Missionary Approaches and Linguistics in Mainland China and Taiwan
Edited by Ku Wei-Ying
This book offers a series of attempts at analyzing the place of Christianity in traditional Chinese society from the different sociological, historical, theological and philological approaches. It is based on papers and discussions from the sixth international conference on Church activities in Qing and early Republican China (Verbiest Foundation, Leuven, 1998).

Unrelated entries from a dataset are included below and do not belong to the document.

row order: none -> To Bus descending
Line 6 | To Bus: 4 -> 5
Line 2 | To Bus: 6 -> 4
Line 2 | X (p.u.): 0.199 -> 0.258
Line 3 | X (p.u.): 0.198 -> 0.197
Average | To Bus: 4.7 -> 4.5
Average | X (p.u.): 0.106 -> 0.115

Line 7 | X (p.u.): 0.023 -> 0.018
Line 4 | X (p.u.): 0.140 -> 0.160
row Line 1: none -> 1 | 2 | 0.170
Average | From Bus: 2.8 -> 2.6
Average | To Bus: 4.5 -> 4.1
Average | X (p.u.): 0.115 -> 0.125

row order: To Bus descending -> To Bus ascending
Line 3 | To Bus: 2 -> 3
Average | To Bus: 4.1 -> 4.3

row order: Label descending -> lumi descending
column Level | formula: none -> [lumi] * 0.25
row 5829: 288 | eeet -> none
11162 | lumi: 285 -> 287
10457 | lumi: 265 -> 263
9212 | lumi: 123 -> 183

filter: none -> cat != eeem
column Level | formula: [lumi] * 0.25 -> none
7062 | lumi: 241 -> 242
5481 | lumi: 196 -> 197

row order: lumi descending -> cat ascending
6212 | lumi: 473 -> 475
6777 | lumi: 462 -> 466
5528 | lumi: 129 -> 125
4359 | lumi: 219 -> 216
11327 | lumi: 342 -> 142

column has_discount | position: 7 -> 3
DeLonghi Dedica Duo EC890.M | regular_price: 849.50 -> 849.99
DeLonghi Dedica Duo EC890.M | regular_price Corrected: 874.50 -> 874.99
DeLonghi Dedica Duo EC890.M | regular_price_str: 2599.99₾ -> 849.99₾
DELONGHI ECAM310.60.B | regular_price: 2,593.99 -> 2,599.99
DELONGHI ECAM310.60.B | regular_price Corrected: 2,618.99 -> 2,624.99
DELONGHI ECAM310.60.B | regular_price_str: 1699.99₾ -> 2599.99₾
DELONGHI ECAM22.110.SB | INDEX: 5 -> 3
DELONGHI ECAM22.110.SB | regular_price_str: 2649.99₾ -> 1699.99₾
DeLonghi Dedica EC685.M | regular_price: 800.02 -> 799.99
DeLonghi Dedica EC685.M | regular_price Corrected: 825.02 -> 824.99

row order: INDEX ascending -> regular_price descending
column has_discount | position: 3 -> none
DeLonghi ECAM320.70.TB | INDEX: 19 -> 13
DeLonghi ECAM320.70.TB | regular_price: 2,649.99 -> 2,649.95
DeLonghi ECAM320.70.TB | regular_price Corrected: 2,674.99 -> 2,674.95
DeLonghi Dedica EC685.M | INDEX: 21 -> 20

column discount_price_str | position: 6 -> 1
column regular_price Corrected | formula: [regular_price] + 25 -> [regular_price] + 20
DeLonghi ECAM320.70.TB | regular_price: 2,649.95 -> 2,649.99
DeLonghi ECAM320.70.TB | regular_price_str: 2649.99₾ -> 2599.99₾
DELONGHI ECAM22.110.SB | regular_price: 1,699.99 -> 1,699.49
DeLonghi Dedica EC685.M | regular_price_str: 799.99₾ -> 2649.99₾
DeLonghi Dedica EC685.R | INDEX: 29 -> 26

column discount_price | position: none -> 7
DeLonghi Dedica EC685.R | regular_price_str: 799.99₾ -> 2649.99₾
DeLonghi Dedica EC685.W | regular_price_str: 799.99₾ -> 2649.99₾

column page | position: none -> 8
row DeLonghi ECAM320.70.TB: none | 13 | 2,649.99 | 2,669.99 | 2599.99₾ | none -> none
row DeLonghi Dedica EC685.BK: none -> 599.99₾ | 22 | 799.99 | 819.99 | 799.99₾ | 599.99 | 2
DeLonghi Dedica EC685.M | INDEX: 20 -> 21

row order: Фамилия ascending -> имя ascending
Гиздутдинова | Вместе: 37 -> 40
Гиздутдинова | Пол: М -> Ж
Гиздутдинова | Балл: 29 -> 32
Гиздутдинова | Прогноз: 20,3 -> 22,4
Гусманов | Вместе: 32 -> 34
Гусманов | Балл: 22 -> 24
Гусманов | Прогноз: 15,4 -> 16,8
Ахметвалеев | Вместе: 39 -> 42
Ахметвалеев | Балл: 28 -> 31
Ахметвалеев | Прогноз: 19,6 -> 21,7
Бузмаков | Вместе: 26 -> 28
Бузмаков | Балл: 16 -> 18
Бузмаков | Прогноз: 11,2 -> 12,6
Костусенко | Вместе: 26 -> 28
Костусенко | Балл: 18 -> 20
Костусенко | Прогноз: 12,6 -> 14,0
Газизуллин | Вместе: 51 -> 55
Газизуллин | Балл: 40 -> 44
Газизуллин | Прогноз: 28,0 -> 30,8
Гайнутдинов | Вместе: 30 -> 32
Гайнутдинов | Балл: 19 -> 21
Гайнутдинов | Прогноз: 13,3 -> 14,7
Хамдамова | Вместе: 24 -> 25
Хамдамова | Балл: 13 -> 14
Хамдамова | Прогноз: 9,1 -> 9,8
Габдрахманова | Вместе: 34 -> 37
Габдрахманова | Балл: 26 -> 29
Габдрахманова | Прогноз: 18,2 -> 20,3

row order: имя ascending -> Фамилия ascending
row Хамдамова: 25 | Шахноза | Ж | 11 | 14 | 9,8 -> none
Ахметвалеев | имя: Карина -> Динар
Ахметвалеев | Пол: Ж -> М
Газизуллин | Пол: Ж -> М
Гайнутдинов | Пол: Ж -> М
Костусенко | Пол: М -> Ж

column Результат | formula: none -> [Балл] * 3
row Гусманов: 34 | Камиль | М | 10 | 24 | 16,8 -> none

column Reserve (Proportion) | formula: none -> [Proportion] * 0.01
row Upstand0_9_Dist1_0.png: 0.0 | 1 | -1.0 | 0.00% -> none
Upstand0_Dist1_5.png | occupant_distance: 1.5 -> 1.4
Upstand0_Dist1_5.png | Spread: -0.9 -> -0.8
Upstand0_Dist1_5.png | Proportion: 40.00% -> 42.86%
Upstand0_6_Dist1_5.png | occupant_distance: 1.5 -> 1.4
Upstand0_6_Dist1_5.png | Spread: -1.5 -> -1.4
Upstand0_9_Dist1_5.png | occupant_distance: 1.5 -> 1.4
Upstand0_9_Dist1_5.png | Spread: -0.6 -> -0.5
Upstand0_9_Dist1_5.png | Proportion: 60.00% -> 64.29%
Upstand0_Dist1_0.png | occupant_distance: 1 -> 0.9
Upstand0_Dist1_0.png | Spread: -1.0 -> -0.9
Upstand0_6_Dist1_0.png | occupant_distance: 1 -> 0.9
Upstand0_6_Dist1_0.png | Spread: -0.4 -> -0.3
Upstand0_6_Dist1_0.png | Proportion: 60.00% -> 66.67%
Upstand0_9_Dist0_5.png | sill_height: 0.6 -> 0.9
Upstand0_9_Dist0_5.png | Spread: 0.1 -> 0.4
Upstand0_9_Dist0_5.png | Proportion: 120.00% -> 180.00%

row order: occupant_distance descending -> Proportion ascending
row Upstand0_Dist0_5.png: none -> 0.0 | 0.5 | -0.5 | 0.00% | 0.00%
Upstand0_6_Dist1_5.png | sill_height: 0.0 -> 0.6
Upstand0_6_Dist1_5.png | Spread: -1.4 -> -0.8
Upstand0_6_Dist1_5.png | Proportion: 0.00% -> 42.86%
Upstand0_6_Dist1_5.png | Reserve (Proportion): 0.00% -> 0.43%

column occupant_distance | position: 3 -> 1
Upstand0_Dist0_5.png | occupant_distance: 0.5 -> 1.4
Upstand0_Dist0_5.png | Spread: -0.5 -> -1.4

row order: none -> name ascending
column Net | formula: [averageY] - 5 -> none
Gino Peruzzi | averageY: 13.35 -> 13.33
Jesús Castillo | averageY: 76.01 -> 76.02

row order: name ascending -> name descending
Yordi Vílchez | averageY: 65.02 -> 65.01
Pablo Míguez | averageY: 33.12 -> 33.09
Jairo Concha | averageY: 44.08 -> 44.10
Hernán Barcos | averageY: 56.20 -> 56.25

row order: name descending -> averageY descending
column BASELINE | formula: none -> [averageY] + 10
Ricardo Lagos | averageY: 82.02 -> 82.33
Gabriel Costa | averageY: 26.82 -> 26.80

Scholars like von Collani, Criveller, Walravens and Wiest established already a well-deserved reputation with a series of previous publications in the field. Their articles in this volume on the position of women in the Chinese Catholic community, the shifting Jesuit methodology, Jesuit apologetics and the direct sources of the Qiqi tushou are fine examples of fundamental research. Equally interesting are the papers of the scholars Heuschert-Laage, Kollmar-Paulenz, Pang and Stary. They throw an interesting light on the Manchu-Mongolian aspect of the history of the Chinese Catholic Church. Special attention must also be given to the studies on Taiwan by Borao, Heylen and Heyns. Taiwan is a region relatively unknown to the Western sinological public. From the Church historian's point of view however it is a highly interesting place because it was the first place in the Chines world where Protestantism and Catholicism coexisted.
The historical framework of the studies in this volume is mainly the seventeenth century. Although this volume is not a comprehensive treatment of the Christian mission in Ming and Qing China, it brings together studies that illuminate the manner in which the Christian missionaries—Protestants and Catholics alike—developed different methods to realize their communal ideal of "the Kingdom of God on Earth".